Le leitmotiv qui l'animera durant sa présidence a CPAS sera celui de dépasser le cadre de l'assistance sociale pure afin d'amener ses concitoyens en difficulté à devenir des acteurs de leur propre vie.
[ Les élections communales de 2006 ]
Les attentes de la population pendant la mandature qui s'achevait étaient énormes et le ressac que le PS louviérois allait connaître se jour là était à la mesure des désillusions d'un certain nombre de nos concitoyens. Pourtant le bilan du travail fourni par l'équipe en place était fort appréciable mais il fut victime des amalgames.
Au soir du 8 octobre 2006, le PS perdait 9 sièges et sa majorité absolue.
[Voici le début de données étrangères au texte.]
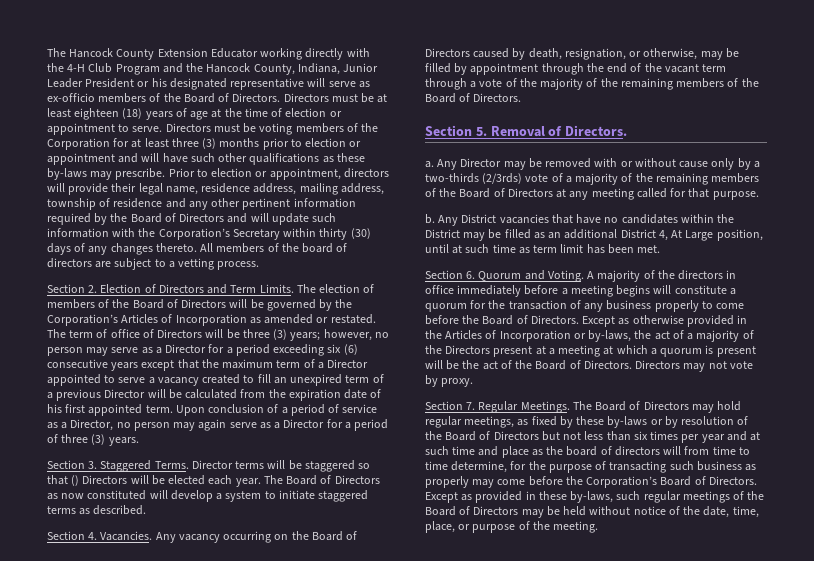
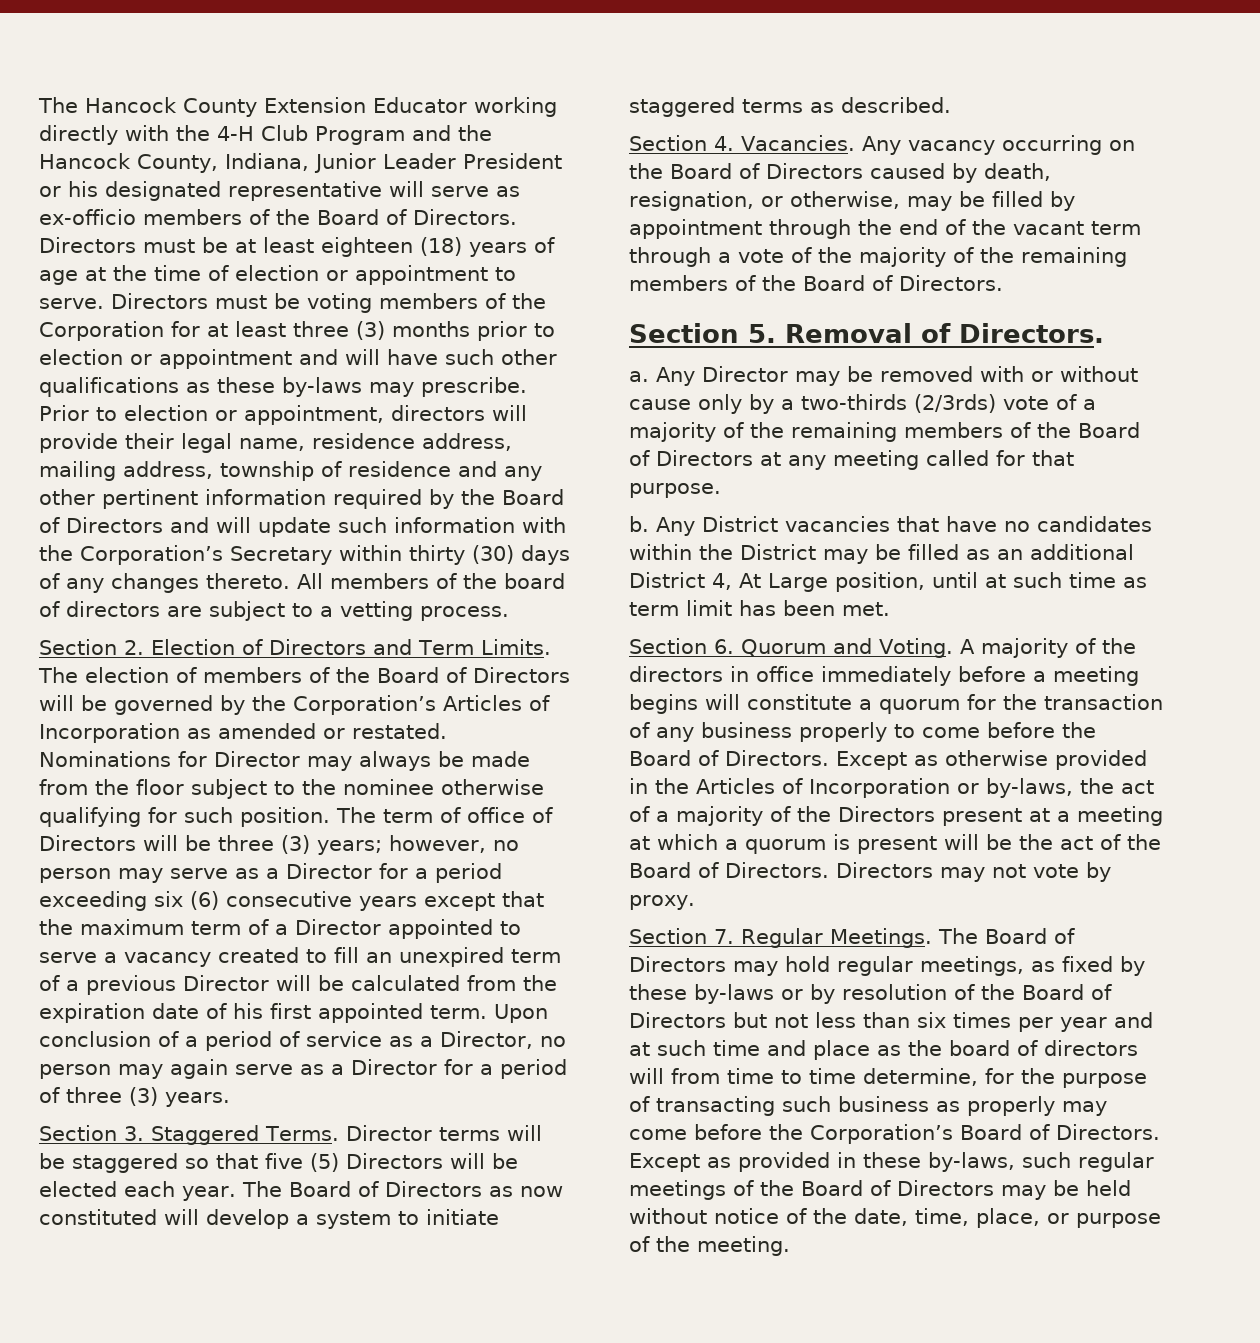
+ Nominations for Director may always be made from the floor subject to the nominee otherwise qualifying for such position.
- Director terms will be staggered so that () Directors will be elected each year.
+ Director terms will be staggered so that five (5) Directors will be elected each year.

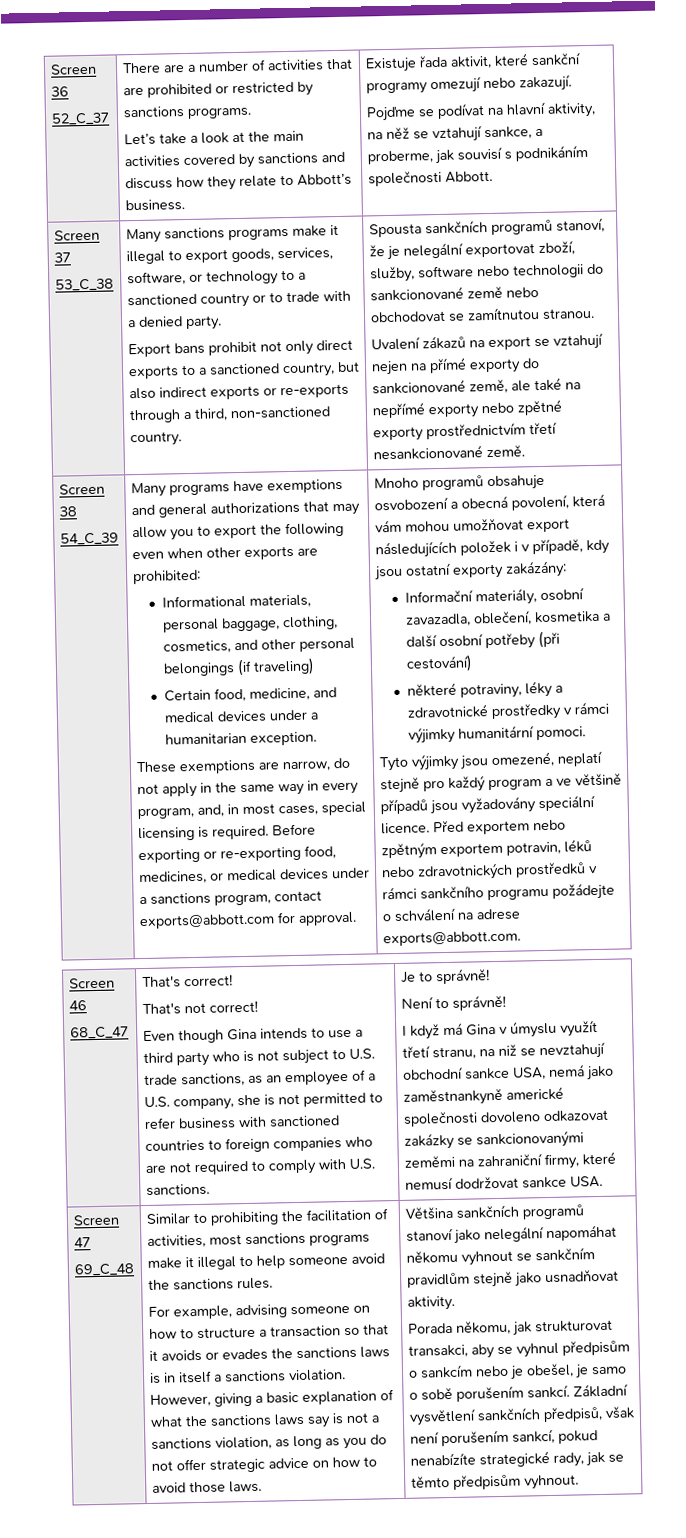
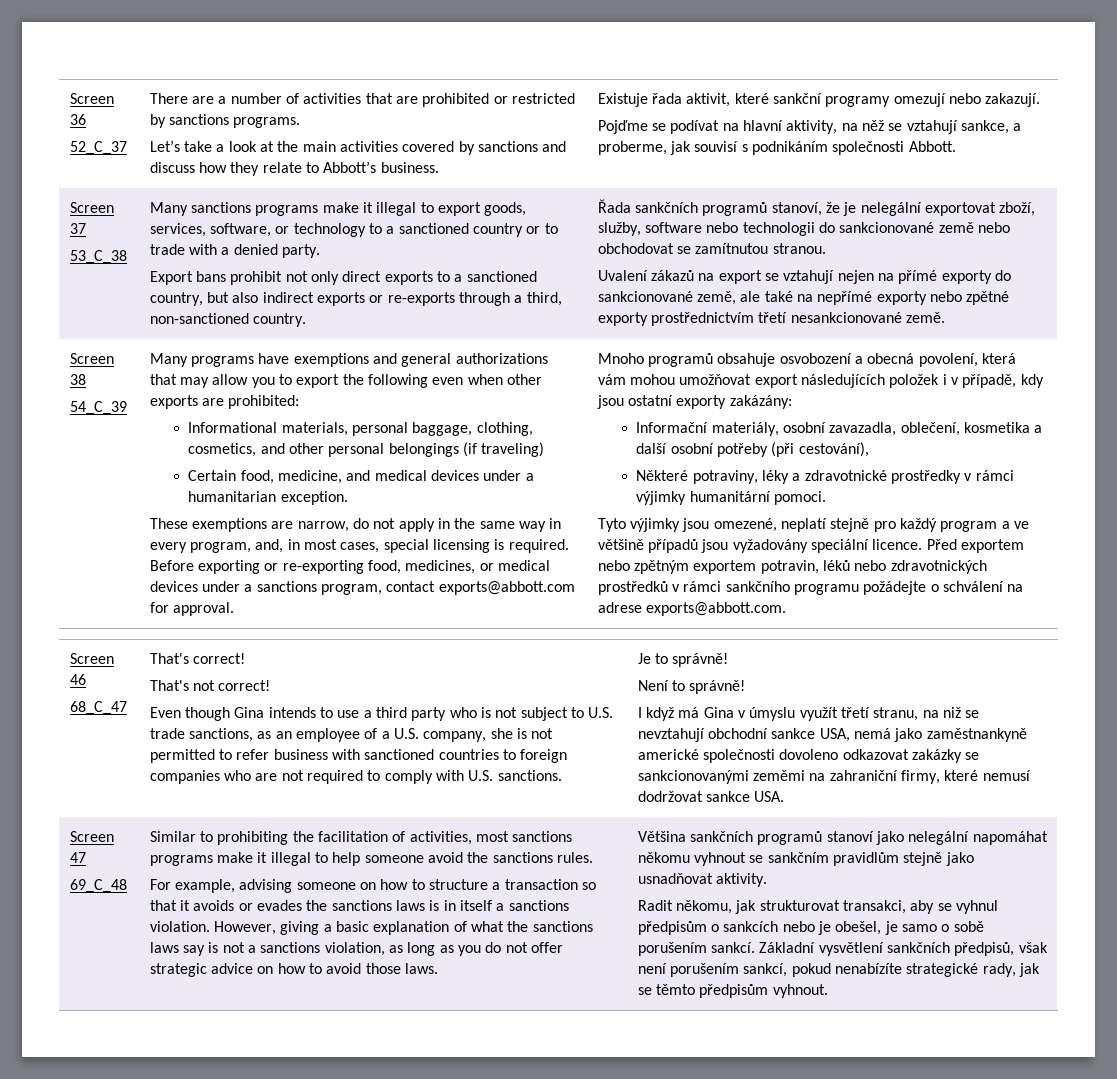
- Spousta sankčních programů stanoví, že je nelegální exportovat zboží, služby, software nebo technologii do sankcionované země nebo obchodovat se zamítnutou stranou.
+ Řada sankčních programů stanoví, že je nelegální exportovat zboží, služby, software nebo technologii do sankcionované země nebo obchodovat se zamítnutou stranou.
- Informační materiály, osobní zavazadla, oblečení, kosmetika a další osobní potřeby (při cestování)
- některé potraviny, léky a zdravotnické prostředky v rámci výjimky humanitární pomoci.
+ Informační materiály, osobní zavazadla, oblečení, kosmetika a další osobní potřeby (při cestování),
+ Některé potraviny, léky a zdravotnické prostředky v rámci výjimky humanitární pomoci.
- Porada někomu, jak strukturovat transakci, aby se vyhnul předpisům o sankcím nebo je obešel, je samo o sobě porušením sankcí.
+ Radit někomu, jak strukturovat transakci, aby se vyhnul předpisům o sankcích nebo je obešel, je samo o sobě porušením sankcí.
Mais, il demeurait incontournable dans le paysage politique louviérois avec ses 20 sièges au conseil communal.
Dans cette déconvenue électorale, Jacques Gobert obtint un fort bon résultat personnel récompensant son action à la tête du CPAS : il recueillait 2.065 voix, soit le deuxième score toute liste politique confondue, en voix de préférence.
Quelques semaines plus tard, Willy Taminiaux annonçait son retrait de la scène politique locale. C'est ainsi qu'en vertu du Code de la démocratie locale, Jacques Gobert devenait le quatrième bourgmestre de La Louvière, succédant ainsi à Léon Hurez, Michel Debauque et Willy Taminiaux.
[ Une ligne de conduite ]
Dès sa prise de fonction, Jacques Gobert impulsait à la nouvelle majorité communale la philosophie qui doit l'animer durant la législature : « Au sein de la nouvelle majorité, les enjeux sont multiples : environnemental, économique, la sécurité des citoyens. Une page importante s'est tournée à La Louvière. A nous de valoriser au mieux cette évolution au bénéfice de La Louvière et de sa région. Cette présence doit générer en nous une remise en question de nos méthodes de travail. J'attends de tous les membres du collège échevinal qu'ils aient une réelle disponibilité pour exercer leur mandat. Je veux des échevins présents, engagés et donc, bien évidemment, proches des citoyens ».
En plus des fonctions régaliennes du bourgmestre (Police, Pompiers, Plan Stratégique de Sécurité et de Prévention, la Tutelle sur le CPAS), Jacques Gobert conduit la Coordination générale et la transversalité des politiques, le Contrat d'avenir local et le contrat de Ville, le Développement économique et l'accueil des investisseurs, les Affaires européennes ainsi que la Communication et le Protocole.